Long-term rates may rise, in spite of the Fed’s attempts to bring down rates. In fact, this has begun to happen. During the week of November 12, bonds sold off sharply, which means their yields rose. The Wall Street Journal reported that it was the worst bond sell-off since 1987. ”
http://www.mises.org/freemarket_detail.asp?control=388&sortorder=title
I think rates will continue to climb, there are simply too many inflationary pressures right now. The FED’s job is to combat inflation/deflation, not defend asset bubbles.
well if it gets really bad, the US can invade Iran because they are switching to petro Euros just like we did with Iraq…oh but wait Iraq’s oil is now traded again in US Dollars….
http://www.teamliberty.net/id209.html
oh and here’s one more:
http://www.teamliberty.net/id199.html
UK mort apps up this year ?
weird
Jas Jain’s take on this very issue:
http://www.financialsense.com/fsu/editorials/jain/2006/0327.html
The problem is the Fed tries to save people, they just don’t know who’s going to be saved, though. When Greenspan was cutting rates, wasn’t the assumption he was trying to help the stock market? He ended up helping RE & commodities. Also remember the last time there was a new Chairman, taking over for a well-respected one. 1987.

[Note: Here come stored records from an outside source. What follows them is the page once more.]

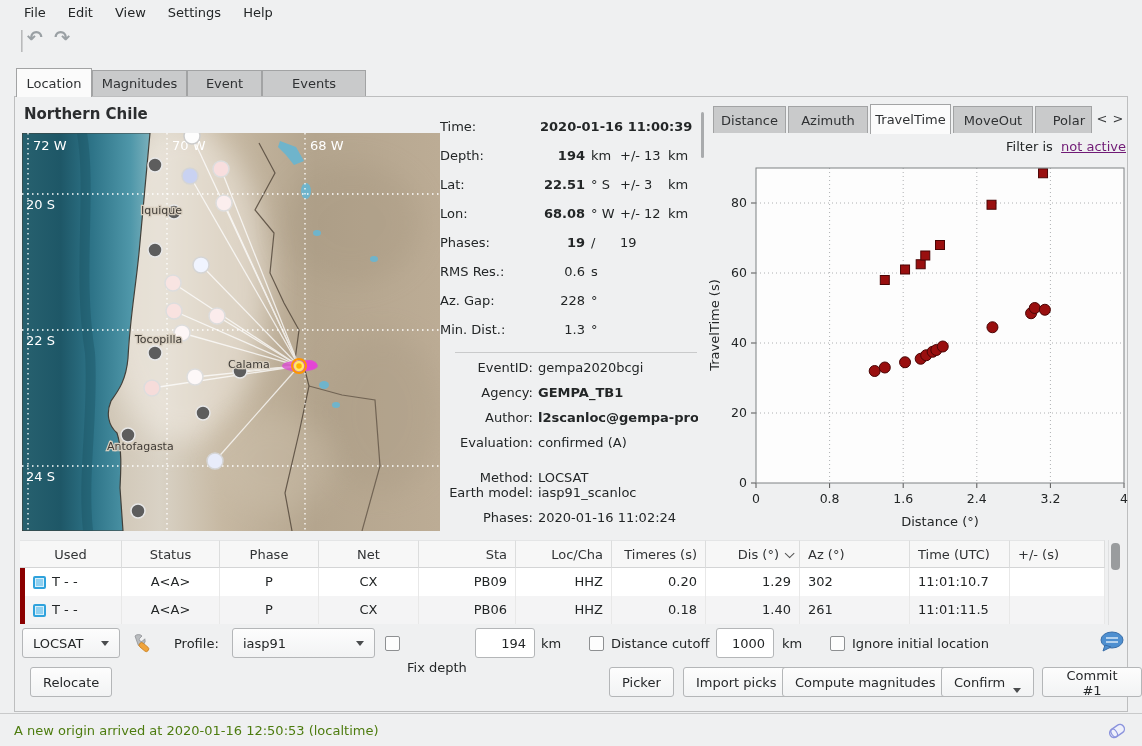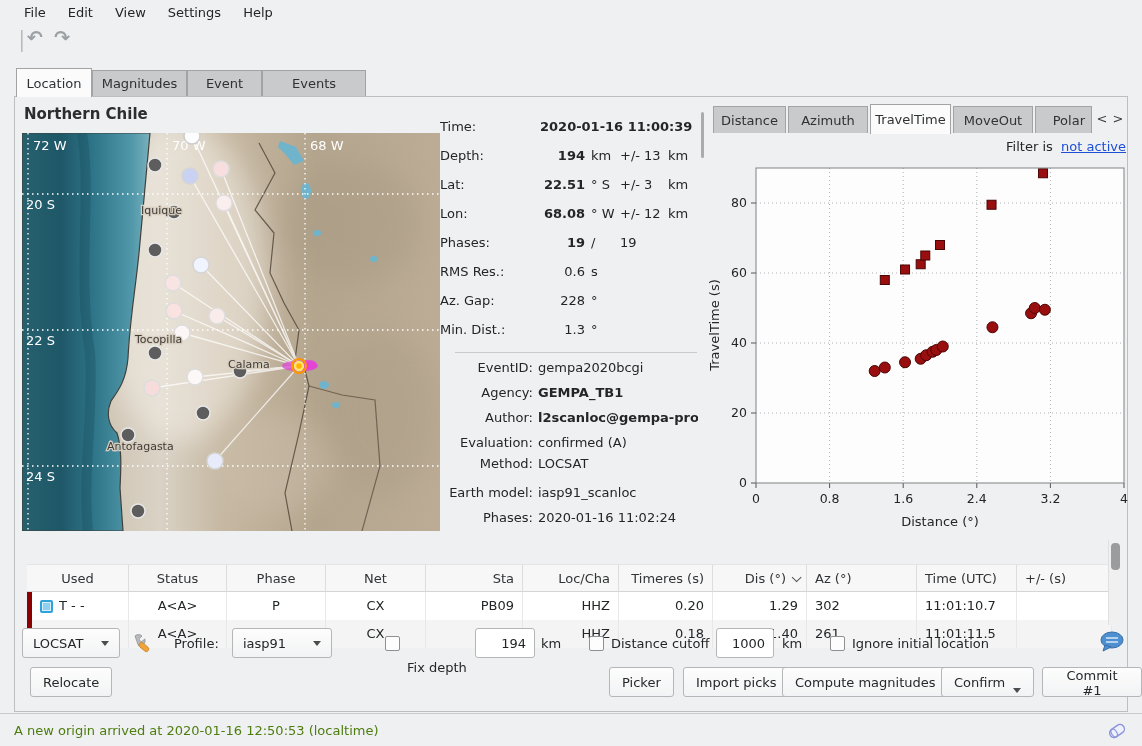"not active" .link { color: #1d4ed8 -> #701a75 }
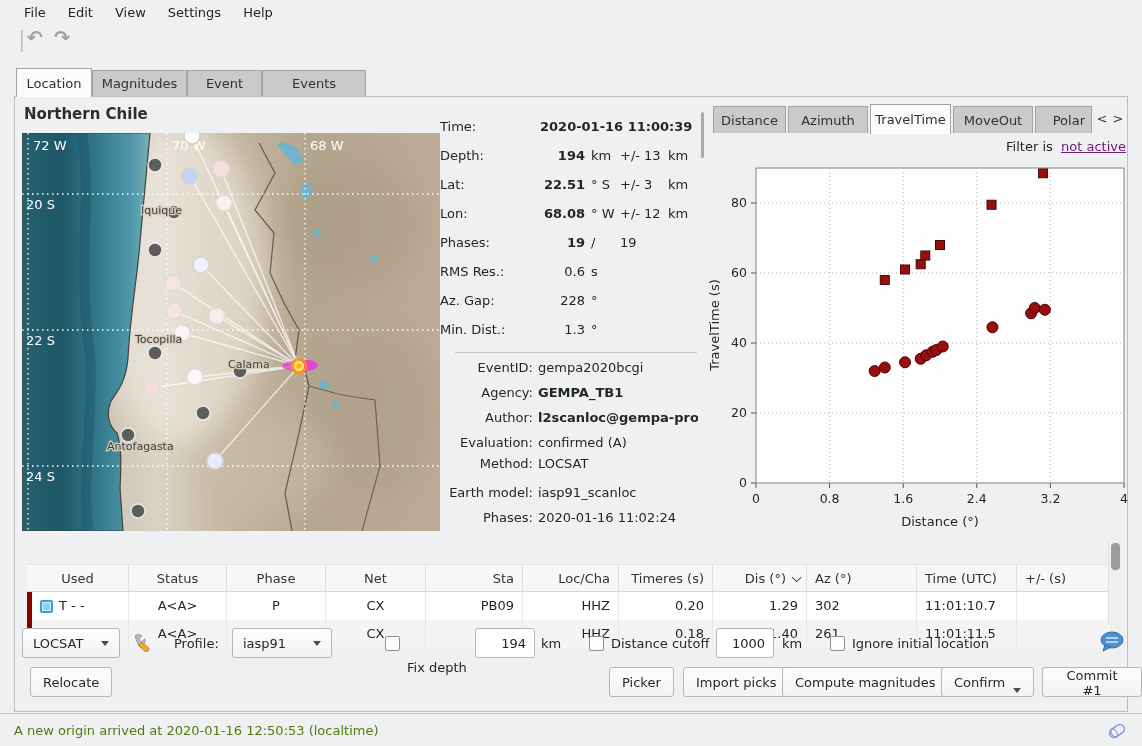"Method:" div.irow { top: 454px -> 468px }
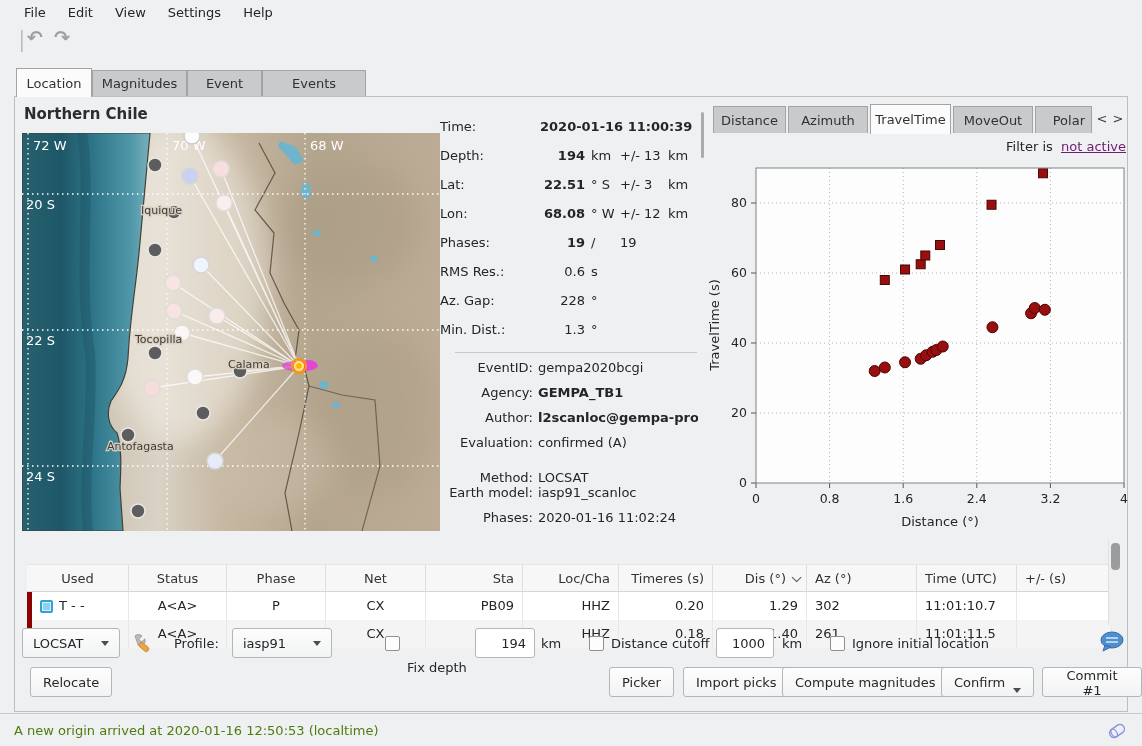"Used" .ptable { margin-left: 7px -> none; top: 564px -> 540px }
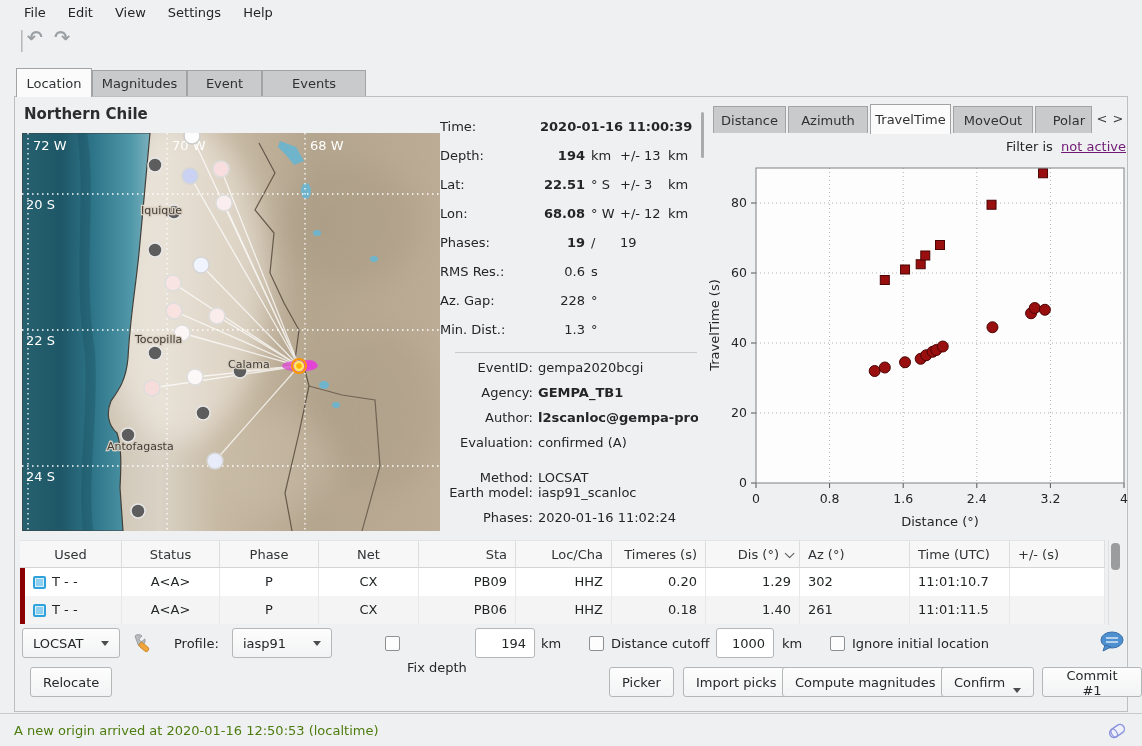"iasp91" div.combo { width: 100px -> 143px }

Here’s something to ponder: what if the Fed had NOT lowered rates as low as they did, AND, what if Bush’s tax cuts did not pass, AND what if the Congress had not added $ Trillions in spending the last few years? OR, if just one of those things had not occurred? IMO, it wasn’t just Greenspan that was injecting liquidity. NOW, however, two of the legs to the liquidity stool may not be come again (for political reasons). With that in mind, it may not be possible for the Fed alone to do the job of reinflating, if they decide to change course.
Then we would have faced the music sooner instead of later and it would have been less painful than it will be now. All the extra spending by Congress only adds just that much more to the final bill to be paid.